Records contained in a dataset
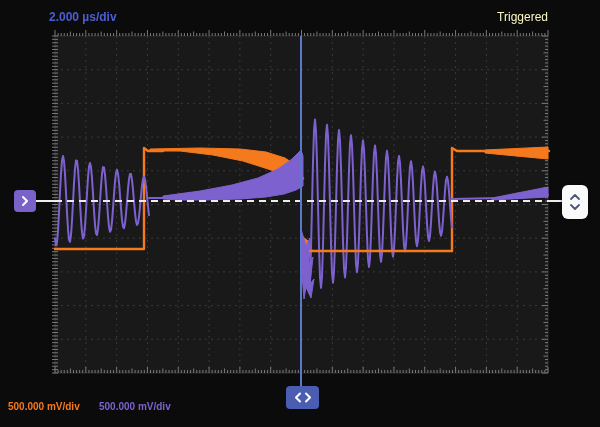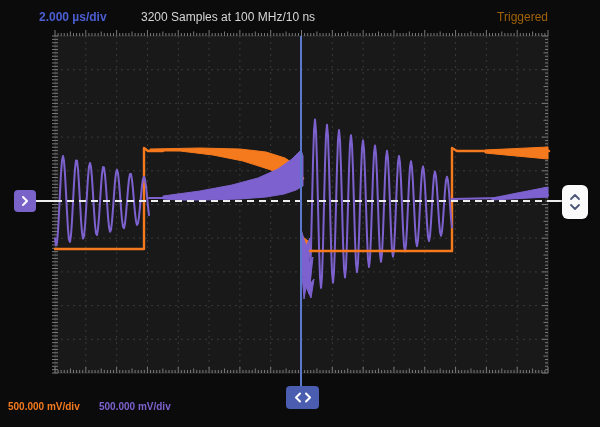--- a/index.html
+++ b/index.html
@@ -6,7 +6,7 @@
   #app{position:relative;width:600px;height:427px;background:#0b0b0c;overflow:hidden;
        font-family:"Liberation Sans",sans-serif;}
   .hdr-text{position:absolute;top:10px;font-size:12px;line-height:14px;white-space:nowrap;}
-  #timebase{left:39px;font-weight:bold;}
+  #timebase{left:49px;font-weight:bold;}
   #samples{left:141px;}
   #trigstatus{right:52px;}
   .ftr-text{position:absolute;top:400px;font-size:10px;font-weight:bold;line-height:14px;white-space:nowrap;}

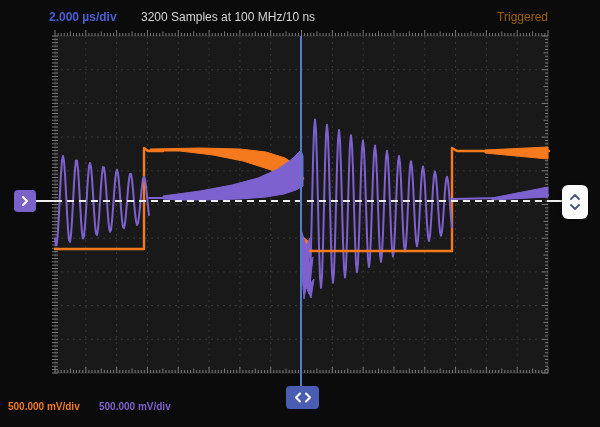--- a/index.html
+++ b/index.html
@@ -26,7 +26,6 @@
 <div id="app">
 
   <div id="timebase" class="hdr-text" style="color: rgb(76, 94, 211);">2.000 µs/div</div>
-  <div id="samples" class="hdr-text" style="color: rgb(214, 214, 214);">3200 Samples at 100 MHz/10 ns</div>
   <div id="trigstatus" class="hdr-text" style="color: #a16207;">Triggered</div>
 
   <svg class="scope" width="600" height="427" viewBox="0 0 600 427">

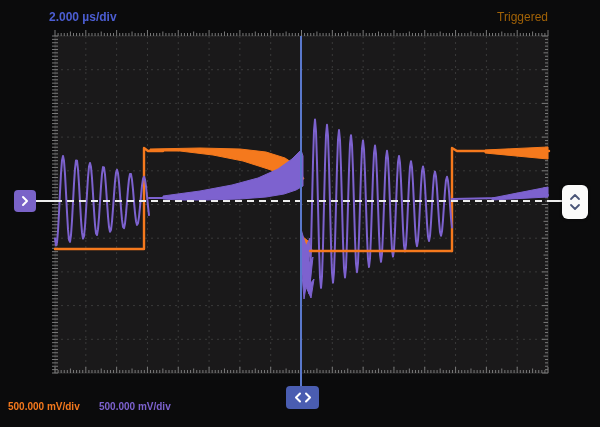--- a/index.html
+++ b/index.html
@@ -26,7 +26,7 @@
 <div id="app">
 
   <div id="timebase" class="hdr-text" style="color: rgb(76, 94, 211);">2.000 µs/div</div>
-  <div id="trigstatus" class="hdr-text" style="color: #a16207;">Triggered</div>
+  <div id="trigstatus" class="hdr-text" style="color: #fef9c3;">Triggered</div>
 
   <svg class="scope" width="600" height="427" viewBox="0 0 600 427">
     <rect id="plotbg" x="55" y="36" width="493" height="337" fill="#1a191a" stroke="#2e2e2e"></rect>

◆ Exercise details
Each record has to be set down verbatim, and the pictures must not appear in the copy.

◆ Exercise response
--- a/index.html
+++ b/index.html
@@ -6,7 +6,7 @@
   #app{position:relative;width:600px;height:427px;background:#0b0b0c;overflow:hidden;
        font-family:"Liberation Sans",sans-serif;}
   .hdr-text{position:absolute;top:10px;font-size:12px;line-height:14px;white-space:nowrap;}
-  #timebase{left:39px;font-weight:bold;}
+  #timebase{left:49px;font-weight:bold;}
   #samples{left:141px;}
   #trigstatus{right:52px;}
   .ftr-text{position:absolute;top:400px;font-size:10px;font-weight:bold;line-height:14px;white-space:nowrap;}

--- a/index.html
+++ b/index.html
@@ -26,7 +26,6 @@
 <div id="app">
 
   <div id="timebase" class="hdr-text" style="color: rgb(76, 94, 211);">2.000 µs/div</div>
-  <div id="samples" class="hdr-text" style="color: rgb(214, 214, 214);">3200 Samples at 100 MHz/10 ns</div>
   <div id="trigstatus" class="hdr-text" style="color: #a16207;">Triggered</div>
 
   <svg class="scope" width="600" height="427" viewBox="0 0 600 427">

--- a/index.html
+++ b/index.html
@@ -26,7 +26,7 @@
 <div id="app">
 
   <div id="timebase" class="hdr-text" style="color: rgb(76, 94, 211);">2.000 µs/div</div>
-  <div id="trigstatus" class="hdr-text" style="color: #a16207;">Triggered</div>
+  <div id="trigstatus" class="hdr-text" style="color: #fef9c3;">Triggered</div>
 
   <svg class="scope" width="600" height="427" viewBox="0 0 600 427">
     <rect id="plotbg" x="55" y="36" width="493" height="337" fill="#1a191a" stroke="#2e2e2e"></rect>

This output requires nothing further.